The import of Corbyn's statement must be considered in its historical context. Despite the legion of people who stood figuratively and philosophically with the then backbench Labour MP, Corbyn faced a deep and vitriolic thicket of establishment opposition, particularly from Britain's rancid reactionary press that universally supported then-Prime Minister Tony Blair's disastrous military misadventure and instinctively libelled the war's opponents as quislings. [...]
But Corbyn's speech arrived at its moral crescendo when he warned the mesmerised throng, and, by, extension, the rest of us, of the calamitous human and geopolitical consequences the obdurate trans-Atlantic architects of the pestilential Iraq invasion would ultimately cause.

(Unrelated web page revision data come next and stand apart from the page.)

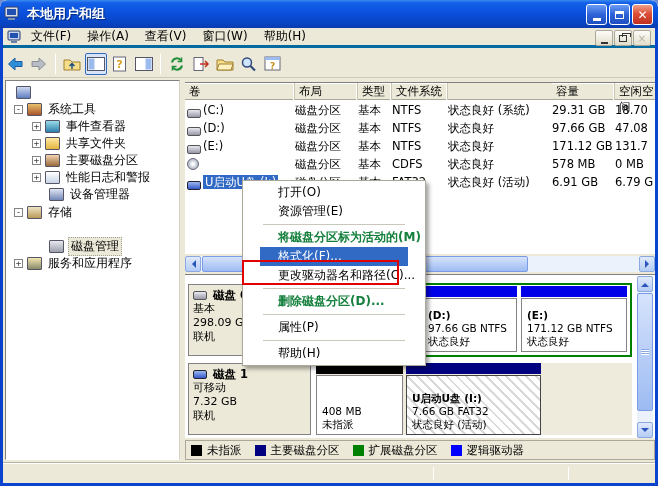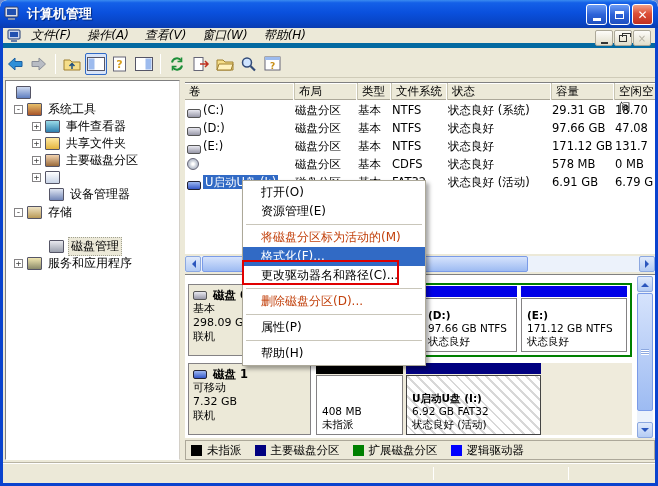--- a/index.html
+++ b/index.html
@@ -21,21 +21,21 @@
     display:flex;align-items:center;justify-content:center;color:#fff;font-size:12px;font-weight:bold;
     background:linear-gradient(180deg,#6B9CF5 0%,#2E63D8 50%,#1E4FC0 100%);}
   .tbtn.close{background:linear-gradient(180deg,#F0A088 0%,#DD5038 45%,#C03020 100%);}
   .tbtn .maxg{display:block;width:9px;height:8px;border:1.5px solid #fff;border-top-width:3px;}
   .tbtn .ming{display:block;width:8px;height:3px;background:#fff;margin-top:10px;}
   .b-left,.b-right{position:absolute;top:28px;bottom:0;width:3px;background:#0A43CE;}
   .b-left{left:0}.b-right{right:0}
   .b-bottom{position:absolute;left:0;right:0;bottom:0;height:3px;background:#0A43CE;}
   
   .menubar{position:absolute;left:3px;right:3px;top:28px;height:20px;background:#ECE9D8;
-    display:flex;align-items:center;border-bottom:5px solid #0369a1;font-style:italic;}
+    display:flex;align-items:center;border-bottom:3px solid #0369a1;}
   .mb-icon{margin-left:4px;}
   .menu-item{font-size:12px;color:#000;padding:2px 8px;}
   .mdi-btns{position:absolute;right:4px;top:2px;display:flex;gap:1px;}
   .mdibtn{width:18px;height:16px;background:linear-gradient(#FDFCF9,#E2DECB);border:1px solid #ACA899;
     border-radius:2px;display:flex;align-items:center;justify-content:center;font-size:10px;color:#333;}
   .mdibtn.dis{color:#B5B1A4;}
   .g-min{display:block;width:7px;height:2px;background:#333;margin-top:9px;}
   .g-restore{display:block;width:8px;height:7px;border:1px solid #333;position:relative;background:transparent;}
   .g-restore::before{content:"";position:absolute;left:2px;top:-3px;width:7px;height:3px;border:1px solid #333;border-bottom:none;}
   
@@ -119,40 +119,40 @@
   .legend-box{position:absolute;left:185px;top:440px;width:470px;height:20px;background:#ECE9D8;
     border:1px solid #ACA899;display:flex;align-items:center;padding-left:5px;font-size:11.5px;}
   .lg-item{display:inline-flex;align-items:center;gap:5px;margin-right:13px;}
   .lg-sq{width:11px;height:11px;flex:none;}
   
   .statusbar{position:absolute;left:3px;right:3px;bottom:3px;height:20px;background:#ECE9D8;
     border-top:1px solid #fff;box-shadow:0 -1px #B8B4A4;}
   .sdiv{position:absolute;top:3px;bottom:3px;width:1px;background:#9F9D8D;border-right:1px solid #fff;}
   
   .cmenu{position:absolute;left:242px;top:180px;width:184px;background:#fff;
-    border:1px solid #ACA899;box-shadow:3px 3px 4px rgba(0,0,0,.35);padding:2px 0;z-index:50;}
+    border:1px solid #ACA899;box-shadow:3px 3px 4px rgba(0,0,0,.35);padding:2px 17px;z-index:50;}
   .mi{height:19px;line-height:19px;padding-left:18px;font-size:12px;white-space:nowrap;}
-  .mi.disabled{color:#c2410c;}
+  .mi.disabled{color:#15803d;font-weight:bold;}
   .mi.hl{background:#316AC5;color:#fff;}
   .msep{height:1px;background:#C9C6BA;margin:3px 3px;}
   .redbox{position:absolute;left:242px;top:260px;width:157px;height:25px;border:2px solid #E00000;z-index:60;}
   svg{display:block;}
 </style>
 </head>
 <body>
 
 <div class="window">
 
   <div class="titlebar">
     <svg class="mb-icon" width="18" height="16" viewBox="0 0 18 16">
       <rect x="1" y="1" width="13" height="10" rx="1" fill="#D8DCE8" stroke="#30406A"></rect>
       <rect x="3" y="3" width="9" height="6" fill="#2050B0"></rect>
       <rect x="4" y="12" width="7" height="2" fill="#8090B0"></rect>
     </svg>
-    <span class="title-text">计算机管理</span>
+    <span class="title-text">本地用户和组</span>
     <div class="tb-btns">
       <div class="tbtn">
           <span class="ming"></span>
         </div>
       <div class="tbtn">
           <span class="maxg"></span>
         </div>
       <div class="tbtn close">✕</div>
     </div>
   </div>
@@ -271,20 +271,21 @@
       <span class="tlabel">共享文件夹</span>
     </div>
     <div class="titem" style="top:71px;left:26px;">
       <span class="exp">+</span>
       <span class="ticon i-users"></span>
       <span class="tlabel">主要磁盘分区</span>
     </div>
     <div class="titem" style="top:88px;left:26px;">
       <span class="exp">+</span>
       <span class="ticon i-perf"></span>
+      <span class="tlabel">性能日志和警报</span>
     </div>
     <div class="titem" style="top:105px;left:43px;">
       <span class="ticon i-device"></span>
       <span class="tlabel">设备管理器</span>
     </div>
     <div class="titem" style="top:123px;left:8px;">
       <span class="exp">-</span>
       <span class="ticon i-storage"></span>
       <span class="tlabel">存储</span>
     </div>
@@ -298,21 +299,20 @@
       <span class="tlabel">服务和应用程序</span>
     </div>
   </div>
 
   <div class="list-box">
     <div class="lh">
       <div class="lh-c hc0">卷</div>
       <div class="lh-c hc1">布局</div>
       <div class="lh-c hc2">类型</div>
       <div class="lh-c hc3">文件系统</div>
-      <div class="lh-c hc4">状态</div>
       <div class="lh-c hc5">容量</div>
       <div class="lh-c hc6">空闲空间</div>
     </div>
     <div class="lrow" style="top:18px">
       <span class="vicon"><span class="v-drive"></span></span>
       <span class="lc c0">(C:)</span>
       <span class="lc c1">磁盘分区</span>
       <span class="lc c2">基本</span>
       <span class="lc c3">NTFS</span>
       <span class="lc c4">状态良好 (系统)</span>
@@ -422,21 +422,21 @@
     <div class="hd" style="background-color: rgb(0, 0, 0);"></div>
     <div class="bd">
       <div>408 MB</div>
       <div>未指派</div>
     </div>
   </div>
   <div class="part hatched" style="left:406px;top:363px;width:135px;">
     <div class="hd" style="background-color: rgb(0, 0, 128);"></div>
     <div class="bd">
       <div class="nm">U启动U盘  (I:)</div>
-      <div>6.92 GB FAT32</div>
+      <div>7.66 GB FAT32</div>
       <div>状态良好 (活动)</div>
     </div>
   </div>
 
   <div class="vscroll">
     <div class="sbtn" style="left:0;top:0;">
         <span class="tri u"></span>
       </div>
     <div class="sthumb" style="left:0;top:17px;width:16px;height:118px;">
         <span class="grip"></span>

His voice rising in plaintive anger, Corbyn said the war would "set off a spiral of conflict, of hate, of misery, of desperation that will fuel the wars, the conflict, the terrorism, the depression, and the misery of future generations ... the way to free us from the scourge of war is to free ourselves from the scourge of injustice, of poverty, and of misery". [...]

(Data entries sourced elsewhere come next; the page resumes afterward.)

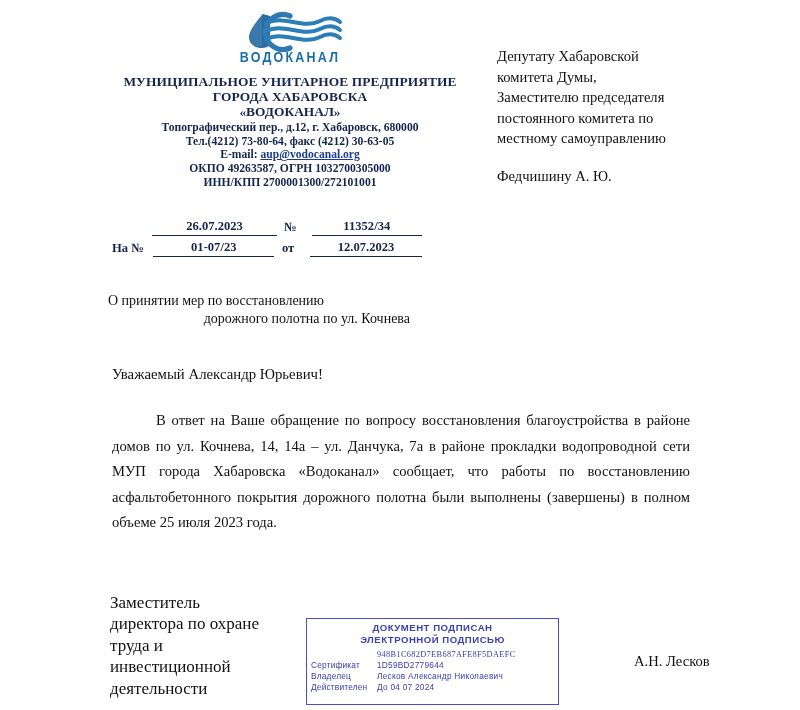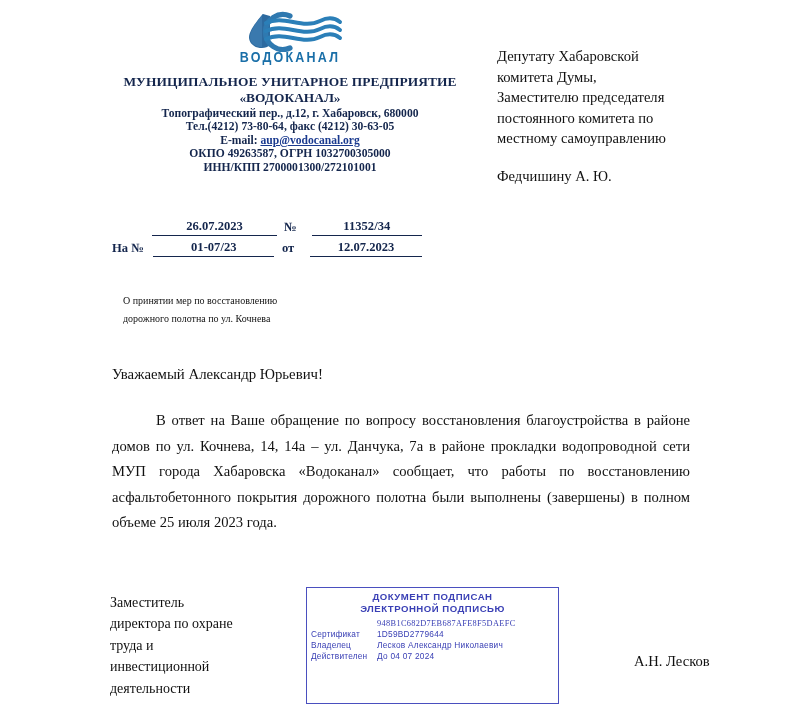--- a/index.html
+++ b/index.html
@@ -103,27 +103,27 @@
   }
   .fld.d1{width:135px;}
   .fld.d2{width:130px;}
   .fld.n1{width:120px;}
   .fld.n2{width:120px;}
   .refrow .spacer{width:8px;}
 
   
   .subject{
     position:absolute;
-    left:123px; top:292px; width:302px;
-    font-size:10px;
+    left:108px; top:292px; width:302px;
+    font-size:14px;
     line-height:18px;
     text-align:justify;
     color:#111;
   }
-  .subject .l2{display:block;text-align:left;}
+  .subject .l2{display:block;text-align:right;}
 
   
   .salutation{
     position:absolute;
     left:112px; top:366px; width:576px;
     font-size:14.8px;
     color:#111;
   }
 
   
@@ -135,40 +135,40 @@
     text-align:justify;
     text-justify:inter-word;
     color:#111;
   }
   .body-text p{margin:0;text-indent:44px;}
 
   
   .sig-title{
     position:absolute;
     left:110px; top:592px; width:178px;
-    font-size:14px;
+    font-size:17px;
     line-height:21.4px;
     text-align:justify;
     text-justify:inter-word;
     color:#111;
   }
   .sig-title .last{text-align:left;}
   .sig-name{
     position:absolute;
     left:634px; top:653px;
     font-size:14.6px;
     color:#111;
     white-space:nowrap;
   }
 
   
   .stamp{
     position:absolute;
-    left:306px; top:587px;
-    width:253px; height:117px;
+    left:306px; top:618px;
+    width:253px; height:87px;
     border:1.6px solid #4a4fbf;
     box-sizing:border-box;
     background:#fff;
     color:#3a40b5;
     font-family:"Liberation Sans","DejaVu Sans",sans-serif;
     padding:3px 4px 2px 4px;
   }
   .stamp .st-h{
     text-align:center;
     font-weight:bold;
@@ -203,20 +203,21 @@
 
         <path d="M30 13 C48 4 66 20 84 11 C92 7 99 8 104 12" fill="none" stroke="#2b7fb8" stroke-width="4" stroke-linecap="round"></path>
         <path d="M30 21 C48 12 66 28 84 19 C92 15 99 16 104 20" fill="none" stroke="#2b7fb8" stroke-width="4" stroke-linecap="round"></path>
         <path d="M30 29 C48 20 66 36 84 27 C92 23 99 24 104 28" fill="none" stroke="#2b7fb8" stroke-width="4" stroke-linecap="round"></path>
       </svg>
       <div class="logo-word">ВОДОКАНАЛ</div>
     </div>
 
     <div class="org-name">
       <span>МУНИЦИПАЛЬНОЕ УНИТАРНОЕ ПРЕДПРИЯТИЕ</span>
+      <span class="l2">ГОРОДА ХАБАРОВСКА</span>
     </div>
     <div class="org-quoted">«ВОДОКАНАЛ»</div>
 
     <div class="contact">
       <div>Топографический пер., д.12, г. Хабаровск, 680000</div>
       <div>Тел.(4212) 73-80-64, факс (4212) 30-63-05</div>
       <div class="eml">
         <span>E-mail:</span>
         <a href="#">aup@vodocanal.org</a>
       </div>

In this regard, Corbyn made what many other politicians consider a politically fatal admission: Britain, France and the United States (or their regional proxies) invading and dropping bombs on Afghanistan and other, predominately Arab countries - from Iraq, Syria, Yemen to Libya - year after dreadful year have fuelled, rather than stemmed, the terror visited upon so many, in so many places.